Lena Dunham is coming forward to express her disgust about the ruling in the case of music producer Dr. Luke and recording artist Kesha. In a lawsuit, Kesha claims that Dr. Luke had sexually and emotionally abused her.
The list of accusations from Kesha is lengthy, with one accusation stating that Dr. Luke made her drop out of high school and leave her life behind. Dunham has decided to come forward to voice her support for Kesha, whose lawsuit was ruled in favor of Dr. Luke and Sony.
As the Inquisitr reported, Kesha was desperate to get out of her contract with Sony, who owns Dr. Luke's production company. She's now tasked with recording six albums under the record label, who, reportedly, turned a blind eye to the abuse she allegedly endured by Dr. Luke. Although she doesn't have to work with Dr. Luke directly, he's still employed by Sony, and he still has a stake in Kesha's continued relationship with Sony.
After the ruling, many stars came forward to stand up in support of Kesha. The hashtag #FreeKesha continues to trend on Twitter since the ruling was made. Dunham is just another voice in a chorus of many.

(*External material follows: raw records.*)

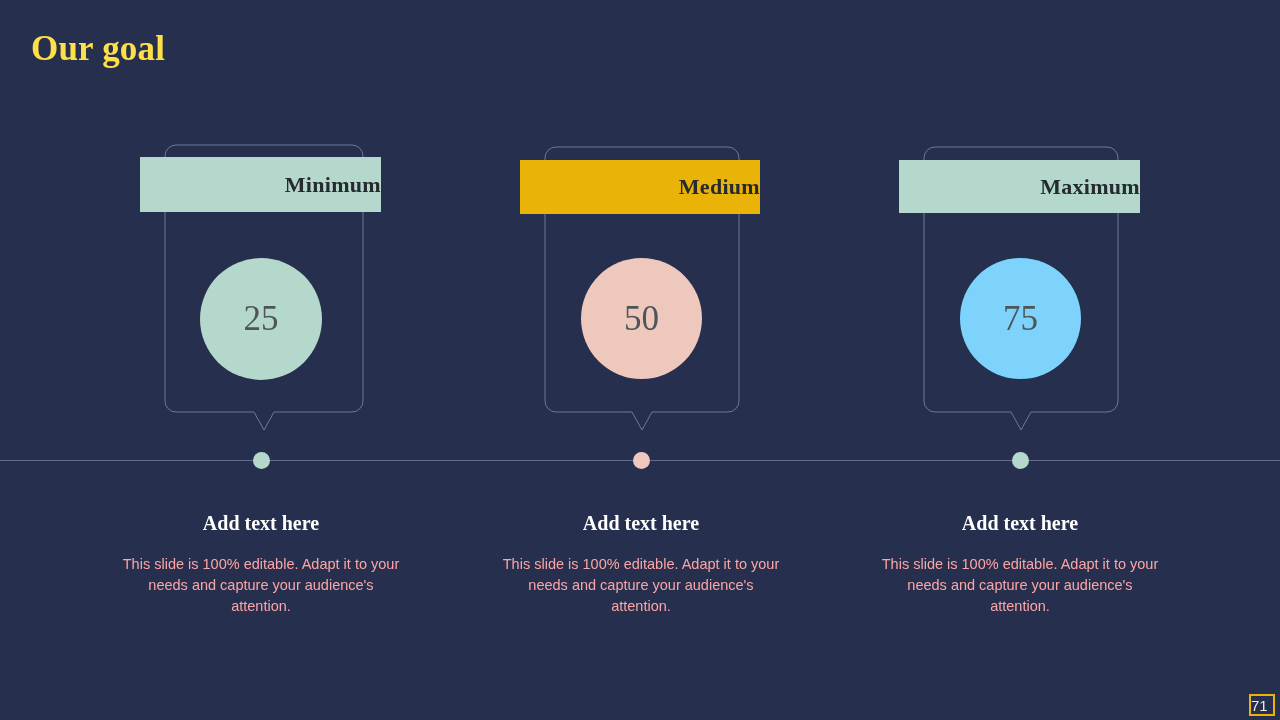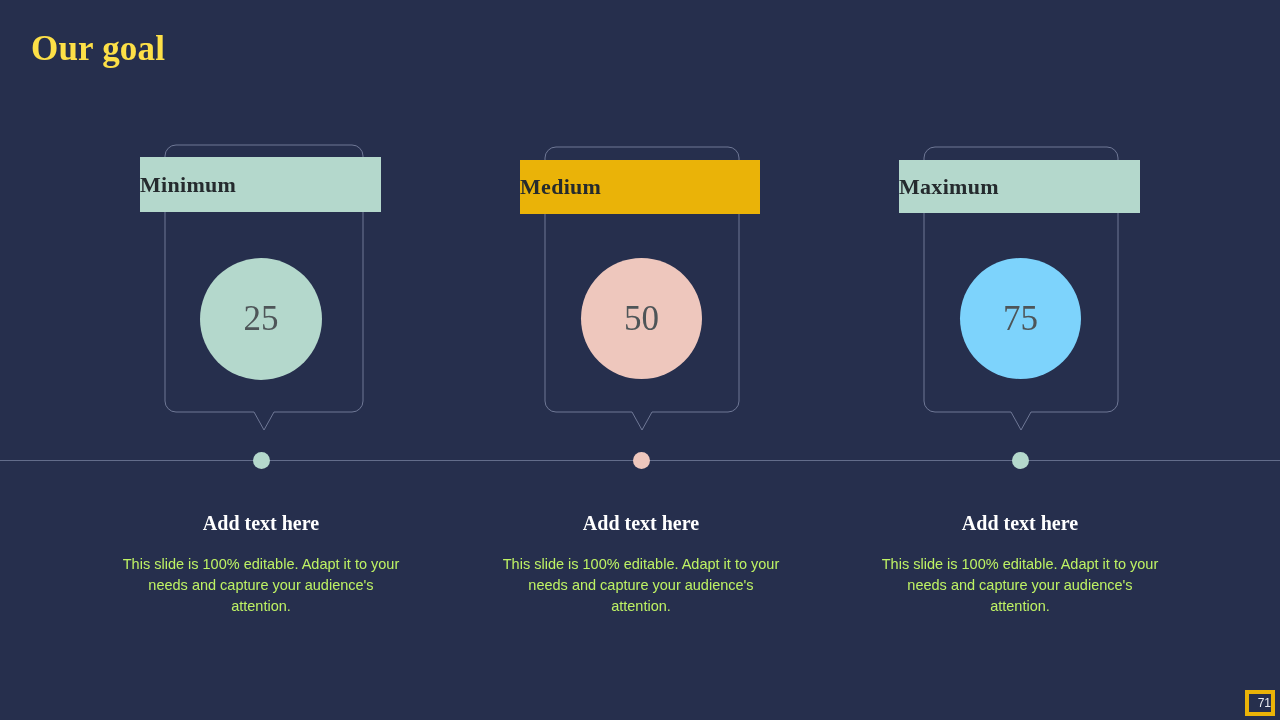"Minimum" .card-banner { justify-content: flex-start -> flex-end }
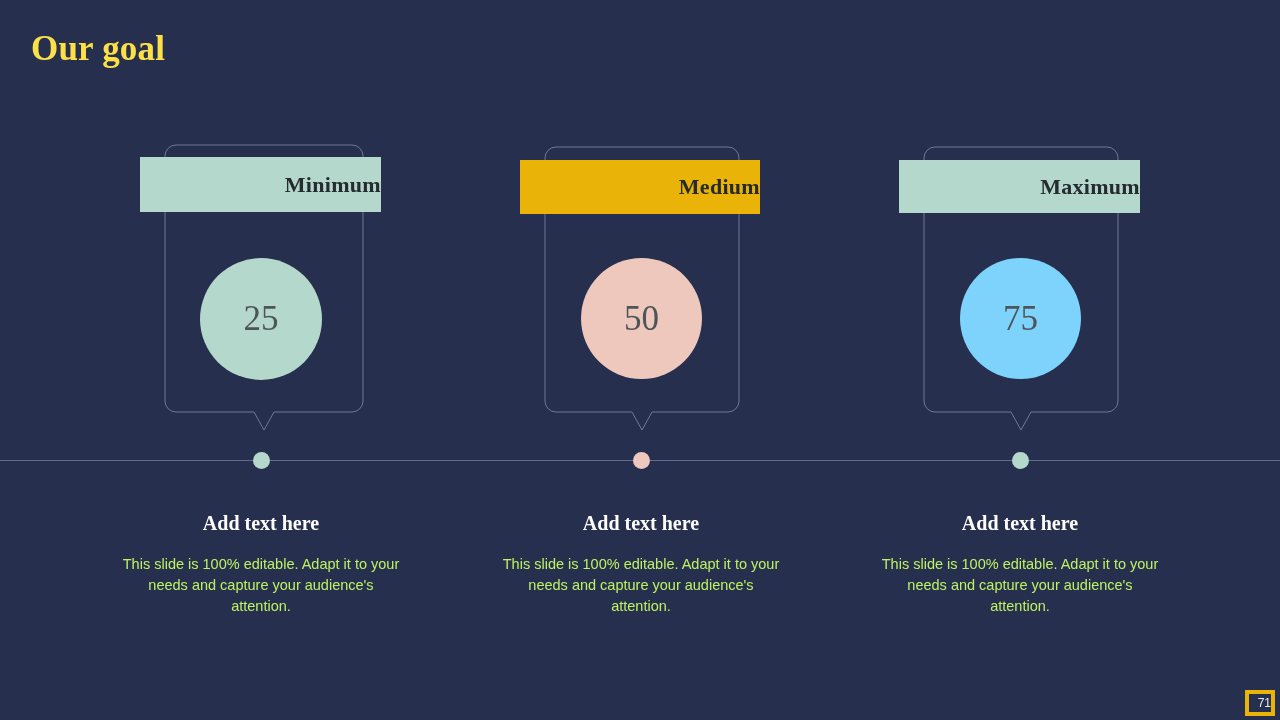"This slide is 100% editable." .text-block .body { color: #bef264 -> #fca5a5 }
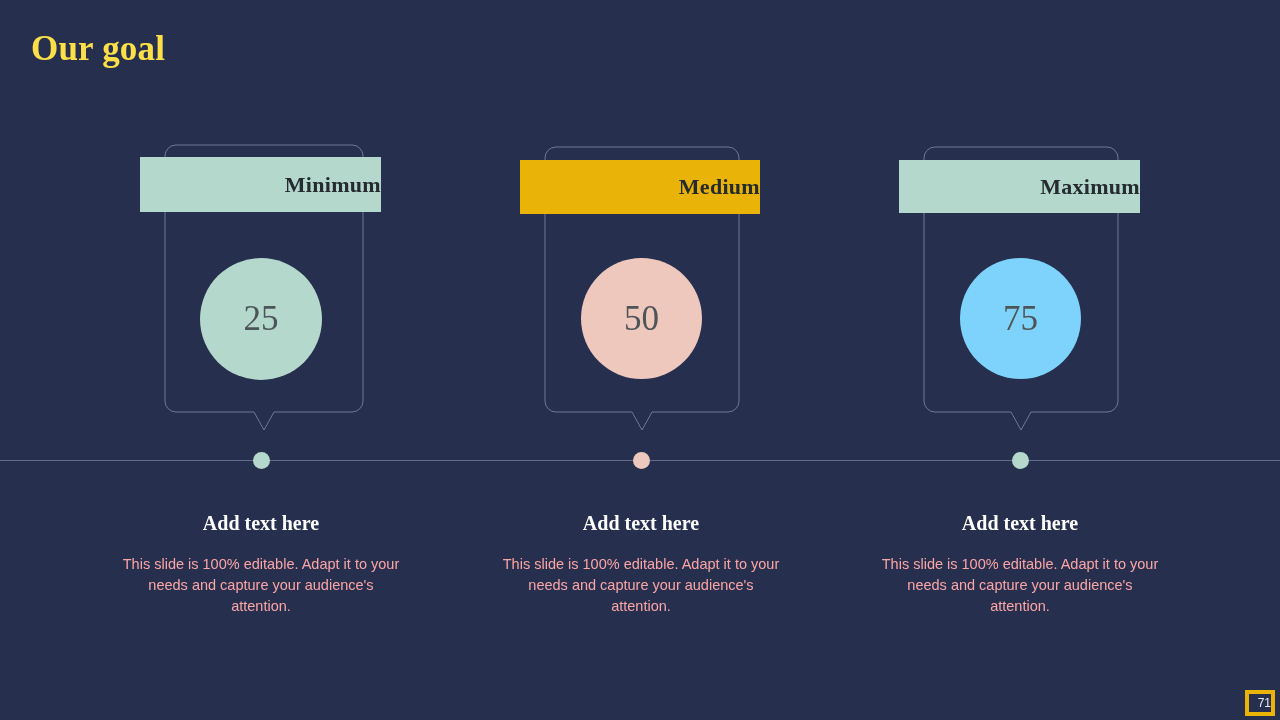"71" .page-number { border: 4px solid #eab308 -> 2px solid #eab308; font-size: 12px -> 15px; justify-content: flex-end -> flex-start }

— Henry Clark (@henryclark624) February 23, 2016
In a Lenny letter, a newsletter curated by Dunham, the star, creator, and writer of Girls openly reacted to the news of Kesha's ruling.
In the essay titled, "Why Kesha's Case Is About More Than Kesha," Dunham writes, "When I saw the outcome of Kesha's court case last Friday, I felt sick. Actually sick — I wanted to ask my Uber to pull over so I could throw up in a New York City trash can. The photos of her beautiful face crumpled with tears, the legally necessary but sickening use of the word 'alleged' over and over in reference to the assault she says she remembers so vividly — it all created a special brand of nausea that comes when public events intersect with your most private triggers."
Dunham continued, highlighting an argument made by many in the case of Kesha's legal battle.
"What's happening to Kesha highlights the way that the American legal system continues to hurt women by failing to protect them from the men they identify as their abusers."
The Girls creator went through her own dealing with sexual abuse. In her book of essays, Not That Kind of Girl, Dunham explains that she was raped by a guy named "Barry" after leaving a party drunk and high on Xanax and cocaine. At the time, she said she didn't realize it was rape, and she tried to convince herself that she wanted it to happen.
Time went on to state that Dunham's inebriated state meant that she was in no way, shape, or form able to make a sound decision for herself.
"Dunham — drunk and high — was in no condition to consent according to the new rules being implemented at many campuses across the country. And in Dunham's second story, the thrown away condom and Barry's aggressiveness make it clear that he did not care about what Dunham wanted.Since opening up about her own story of rape, Dunham has been an open advocate of campus reform when it comes to sexual assault. That said, Dunham has also been accused of lying about her rape.
"It's her roommate that first tells her the encounter was a rape, though Dunham doesn't believe her."
Conservative outlet Breitbart wrote, "Dunham drops close to a dozen specific clues about the identity of the man she alleges raped her as a 19-year-old student... [but] [u]nder scrutiny, Dunham's rape story didn't just fall apart, it evaporated into pixie dust and blew away."
In response, Dunham wrote an essay on Buzzfeed, saying that she didn't make up the claim.
In it, she writes, "When I finally decided to share my story, it had ambiguities and gray areas, because that's what I experienced, because that's what so many of us have experienced."
She continued, "The ways I've been attacked for sharing my story show how far we have to go when discussing sexual assault."